__Problem__.
For each line below, return an exact copy.

__Modification records__.
>>

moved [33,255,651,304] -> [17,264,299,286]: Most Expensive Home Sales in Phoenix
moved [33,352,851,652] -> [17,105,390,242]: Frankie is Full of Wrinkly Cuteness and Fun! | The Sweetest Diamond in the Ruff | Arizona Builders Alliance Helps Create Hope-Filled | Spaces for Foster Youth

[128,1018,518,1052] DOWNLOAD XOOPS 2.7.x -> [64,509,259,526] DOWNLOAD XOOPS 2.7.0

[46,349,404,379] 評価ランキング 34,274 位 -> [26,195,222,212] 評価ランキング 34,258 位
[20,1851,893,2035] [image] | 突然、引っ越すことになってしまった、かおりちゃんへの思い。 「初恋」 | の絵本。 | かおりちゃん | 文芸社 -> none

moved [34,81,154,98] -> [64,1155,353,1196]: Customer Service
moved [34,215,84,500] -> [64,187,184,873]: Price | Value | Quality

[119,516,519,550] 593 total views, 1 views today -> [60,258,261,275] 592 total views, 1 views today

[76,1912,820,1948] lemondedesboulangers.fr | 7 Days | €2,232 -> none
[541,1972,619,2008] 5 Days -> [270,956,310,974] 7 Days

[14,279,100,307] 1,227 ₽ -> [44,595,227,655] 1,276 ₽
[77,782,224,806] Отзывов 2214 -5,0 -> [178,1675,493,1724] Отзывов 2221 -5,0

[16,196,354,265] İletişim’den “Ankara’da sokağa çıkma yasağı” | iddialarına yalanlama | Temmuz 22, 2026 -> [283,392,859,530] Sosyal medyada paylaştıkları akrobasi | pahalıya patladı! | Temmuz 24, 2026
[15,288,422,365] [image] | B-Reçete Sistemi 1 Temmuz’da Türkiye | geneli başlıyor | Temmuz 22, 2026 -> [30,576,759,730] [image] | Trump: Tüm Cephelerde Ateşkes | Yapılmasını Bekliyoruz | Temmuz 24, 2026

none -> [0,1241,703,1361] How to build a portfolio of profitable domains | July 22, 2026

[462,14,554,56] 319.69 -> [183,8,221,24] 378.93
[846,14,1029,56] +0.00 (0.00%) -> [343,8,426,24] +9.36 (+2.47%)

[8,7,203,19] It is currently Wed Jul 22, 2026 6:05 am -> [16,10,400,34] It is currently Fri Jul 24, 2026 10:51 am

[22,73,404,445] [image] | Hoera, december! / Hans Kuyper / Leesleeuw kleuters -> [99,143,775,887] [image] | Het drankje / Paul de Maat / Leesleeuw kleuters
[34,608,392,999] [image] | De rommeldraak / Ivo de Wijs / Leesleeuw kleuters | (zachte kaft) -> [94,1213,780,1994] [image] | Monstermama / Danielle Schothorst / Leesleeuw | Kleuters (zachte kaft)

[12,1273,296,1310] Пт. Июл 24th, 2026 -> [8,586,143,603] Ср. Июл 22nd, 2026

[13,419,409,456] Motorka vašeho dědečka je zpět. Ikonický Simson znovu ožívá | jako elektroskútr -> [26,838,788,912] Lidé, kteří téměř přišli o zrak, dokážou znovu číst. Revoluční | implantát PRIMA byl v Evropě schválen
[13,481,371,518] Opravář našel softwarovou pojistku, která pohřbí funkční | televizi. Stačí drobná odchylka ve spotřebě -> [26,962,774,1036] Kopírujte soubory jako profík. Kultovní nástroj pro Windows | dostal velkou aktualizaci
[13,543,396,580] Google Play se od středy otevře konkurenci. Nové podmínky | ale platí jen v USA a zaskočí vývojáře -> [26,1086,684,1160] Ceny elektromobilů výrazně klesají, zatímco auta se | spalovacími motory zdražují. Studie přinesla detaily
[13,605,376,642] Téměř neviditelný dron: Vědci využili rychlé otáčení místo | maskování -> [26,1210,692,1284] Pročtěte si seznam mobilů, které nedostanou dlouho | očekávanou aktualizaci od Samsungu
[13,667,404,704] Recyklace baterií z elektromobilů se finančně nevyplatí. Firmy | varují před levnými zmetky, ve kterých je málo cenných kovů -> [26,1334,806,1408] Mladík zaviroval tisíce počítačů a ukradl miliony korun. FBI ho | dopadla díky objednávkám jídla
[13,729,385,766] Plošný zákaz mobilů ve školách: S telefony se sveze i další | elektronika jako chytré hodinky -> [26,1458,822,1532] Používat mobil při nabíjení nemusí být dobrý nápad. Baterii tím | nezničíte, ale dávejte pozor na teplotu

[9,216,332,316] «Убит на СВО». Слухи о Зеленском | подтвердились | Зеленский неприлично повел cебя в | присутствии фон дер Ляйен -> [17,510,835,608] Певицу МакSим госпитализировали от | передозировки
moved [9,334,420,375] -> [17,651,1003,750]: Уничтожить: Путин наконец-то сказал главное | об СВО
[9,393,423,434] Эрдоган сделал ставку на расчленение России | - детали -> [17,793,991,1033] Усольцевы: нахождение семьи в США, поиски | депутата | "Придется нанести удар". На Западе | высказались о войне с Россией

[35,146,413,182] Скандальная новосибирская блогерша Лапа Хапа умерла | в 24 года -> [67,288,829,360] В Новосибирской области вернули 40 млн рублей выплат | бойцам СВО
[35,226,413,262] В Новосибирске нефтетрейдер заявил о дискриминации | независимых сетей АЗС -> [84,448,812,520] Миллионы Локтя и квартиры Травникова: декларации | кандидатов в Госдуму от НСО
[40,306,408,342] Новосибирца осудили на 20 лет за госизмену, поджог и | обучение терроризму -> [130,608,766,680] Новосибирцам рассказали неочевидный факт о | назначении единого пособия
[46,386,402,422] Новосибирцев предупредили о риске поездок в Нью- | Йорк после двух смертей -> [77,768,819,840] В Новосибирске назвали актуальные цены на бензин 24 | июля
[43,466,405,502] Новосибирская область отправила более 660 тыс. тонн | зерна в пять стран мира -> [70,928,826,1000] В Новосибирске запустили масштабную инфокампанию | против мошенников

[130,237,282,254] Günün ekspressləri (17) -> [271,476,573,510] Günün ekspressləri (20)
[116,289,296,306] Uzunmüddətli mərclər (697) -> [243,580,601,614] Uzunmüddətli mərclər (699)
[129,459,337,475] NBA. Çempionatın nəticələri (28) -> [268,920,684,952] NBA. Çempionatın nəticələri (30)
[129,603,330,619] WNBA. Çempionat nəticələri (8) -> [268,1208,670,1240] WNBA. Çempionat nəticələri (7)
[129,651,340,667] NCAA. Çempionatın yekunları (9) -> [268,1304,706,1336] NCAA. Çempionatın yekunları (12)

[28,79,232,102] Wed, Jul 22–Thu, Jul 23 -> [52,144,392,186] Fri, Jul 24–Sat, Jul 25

<<

__Answer to the exercise__.
moved [33,255,651,304] -> [17,264,299,286]: Most Expensive Home Sales in Phoenix
moved [33,352,851,652] -> [17,105,390,242]: Frankie is Full of Wrinkly Cuteness and Fun! | The Sweetest Diamond in the Ruff | Arizona Builders Alliance Helps Create Hope-Filled | Spaces for Foster Youth

[128,1018,518,1052] DOWNLOAD XOOPS 2.7.x -> [64,509,259,526] DOWNLOAD XOOPS 2.7.0

[46,349,404,379] 評価ランキング 34,274 位 -> [26,195,222,212] 評価ランキング 34,258 位
[20,1851,893,2035] [image] | 突然、引っ越すことになってしまった、かおりちゃんへの思い。 「初恋」 | の絵本。 | かおりちゃん | 文芸社 -> none

moved [34,81,154,98] -> [64,1155,353,1196]: Customer Service
moved [34,215,84,500] -> [64,187,184,873]: Price | Value | Quality

[119,516,519,550] 593 total views, 1 views today -> [60,258,261,275] 592 total views, 1 views today

[76,1912,820,1948] lemondedesboulangers.fr | 7 Days | €2,232 -> none
[541,1972,619,2008] 5 Days -> [270,956,310,974] 7 Days

[14,279,100,307] 1,227 ₽ -> [44,595,227,655] 1,276 ₽
[77,782,224,806] Отзывов 2214 -5,0 -> [178,1675,493,1724] Отзывов 2221 -5,0

[16,196,354,265] İletişim’den “Ankara’da sokağa çıkma yasağı” | iddialarına yalanlama | Temmuz 22, 2026 -> [283,392,859,530] Sosyal medyada paylaştıkları akrobasi | pahalıya patladı! | Temmuz 24, 2026
[15,288,422,365] [image] | B-Reçete Sistemi 1 Temmuz’da Türkiye | geneli başlıyor | Temmuz 22, 2026 -> [30,576,759,730] [image] | Trump: Tüm Cephelerde Ateşkes | Yapılmasını Bekliyoruz | Temmuz 24, 2026

none -> [0,1241,703,1361] How to build a portfolio of profitable domains | July 22, 2026

[462,14,554,56] 319.69 -> [183,8,221,24] 378.93
[846,14,1029,56] +0.00 (0.00%) -> [343,8,426,24] +9.36 (+2.47%)

[8,7,203,19] It is currently Wed Jul 22, 2026 6:05 am -> [16,10,400,34] It is currently Fri Jul 24, 2026 10:51 am

[22,73,404,445] [image] | Hoera, december! / Hans Kuyper / Leesleeuw kleuters -> [99,143,775,887] [image] | Het drankje / Paul de Maat / Leesleeuw kleuters
[34,608,392,999] [image] | De rommeldraak / Ivo de Wijs / Leesleeuw kleuters | (zachte kaft) -> [94,1213,780,1994] [image] | Monstermama / Danielle Schothorst / Leesleeuw | Kleuters (zachte kaft)

[12,1273,296,1310] Пт. Июл 24th, 2026 -> [8,586,143,603] Ср. Июл 22nd, 2026

[13,419,409,456] Motorka vašeho dědečka je zpět. Ikonický Simson znovu ožívá | jako elektroskútr -> [26,838,788,912] Lidé, kteří téměř přišli o zrak, dokážou znovu číst. Revoluční | implantát PRIMA byl v Evropě schválen
[13,481,371,518] Opravář našel softwarovou pojistku, která pohřbí funkční | televizi. Stačí drobná odchylka ve spotřebě -> [26,962,774,1036] Kopírujte soubory jako profík. Kultovní nástroj pro Windows | dostal velkou aktualizaci
[13,543,396,580] Google Play se od středy otevře konkurenci. Nové podmínky | ale platí jen v USA a zaskočí vývojáře -> [26,1086,684,1160] Ceny elektromobilů výrazně klesají, zatímco auta se | spalovacími motory zdražují. Studie přinesla detaily
[13,605,376,642] Téměř neviditelný dron: Vědci využili rychlé otáčení místo | maskování -> [26,1210,692,1284] Pročtěte si seznam mobilů, které nedostanou dlouho | očekávanou aktualizaci od Samsungu
[13,667,404,704] Recyklace baterií z elektromobilů se finančně nevyplatí. Firmy | varují před levnými zmetky, ve kterých je málo cenných kovů -> [26,1334,806,1408] Mladík zaviroval tisíce počítačů a ukradl miliony korun. FBI ho | dopadla díky objednávkám jídla
[13,729,385,766] Plošný zákaz mobilů ve školách: S telefony se sveze i další | elektronika jako chytré hodinky -> [26,1458,822,1532] Používat mobil při nabíjení nemusí být dobrý nápad. Baterii tím | nezničíte, ale dávejte pozor na teplotu

[9,216,332,316] «Убит на СВО». Слухи о Зеленском | подтвердились | Зеленский неприлично повел cебя в | присутствии фон дер Ляйен -> [17,510,835,608] Певицу МакSим госпитализировали от | передозировки
moved [9,334,420,375] -> [17,651,1003,750]: Уничтожить: Путин наконец-то сказал главное | об СВО
[9,393,423,434] Эрдоган сделал ставку на расчленение России | - детали -> [17,793,991,1033] Усольцевы: нахождение семьи в США, поиски | депутата | "Придется нанести удар". На Западе | высказались о войне с Россией

[35,146,413,182] Скандальная новосибирская блогерша Лапа Хапа умерла | в 24 года -> [67,288,829,360] В Новосибирской области вернули 40 млн рублей выплат | бойцам СВО
[35,226,413,262] В Новосибирске нефтетрейдер заявил о дискриминации | независимых сетей АЗС -> [84,448,812,520] Миллионы Локтя и квартиры Травникова: декларации | кандидатов в Госдуму от НСО
[40,306,408,342] Новосибирца осудили на 20 лет за госизмену, поджог и | обучение терроризму -> [130,608,766,680] Новосибирцам рассказали неочевидный факт о | назначении единого пособия
[46,386,402,422] Новосибирцев предупредили о риске поездок в Нью- | Йорк после двух смертей -> [77,768,819,840] В Новосибирске назвали актуальные цены на бензин 24 | июля
[43,466,405,502] Новосибирская область отправила более 660 тыс. тонн | зерна в пять стран мира -> [70,928,826,1000] В Новосибирске запустили масштабную инфокампанию | против мошенников

[130,237,282,254] Günün ekspressləri (17) -> [271,476,573,510] Günün ekspressləri (20)
[116,289,296,306] Uzunmüddətli mərclər (697) -> [243,580,601,614] Uzunmüddətli mərclər (699)
[129,459,337,475] NBA. Çempionatın nəticələri (28) -> [268,920,684,952] NBA. Çempionatın nəticələri (30)
[129,603,330,619] WNBA. Çempionat nəticələri (8) -> [268,1208,670,1240] WNBA. Çempionat nəticələri (7)
[129,651,340,667] NCAA. Çempionatın yekunları (9) -> [268,1304,706,1336] NCAA. Çempionatın yekunları (12)

[28,79,232,102] Wed, Jul 22–Thu, Jul 23 -> [52,144,392,186] Fri, Jul 24–Sat, Jul 25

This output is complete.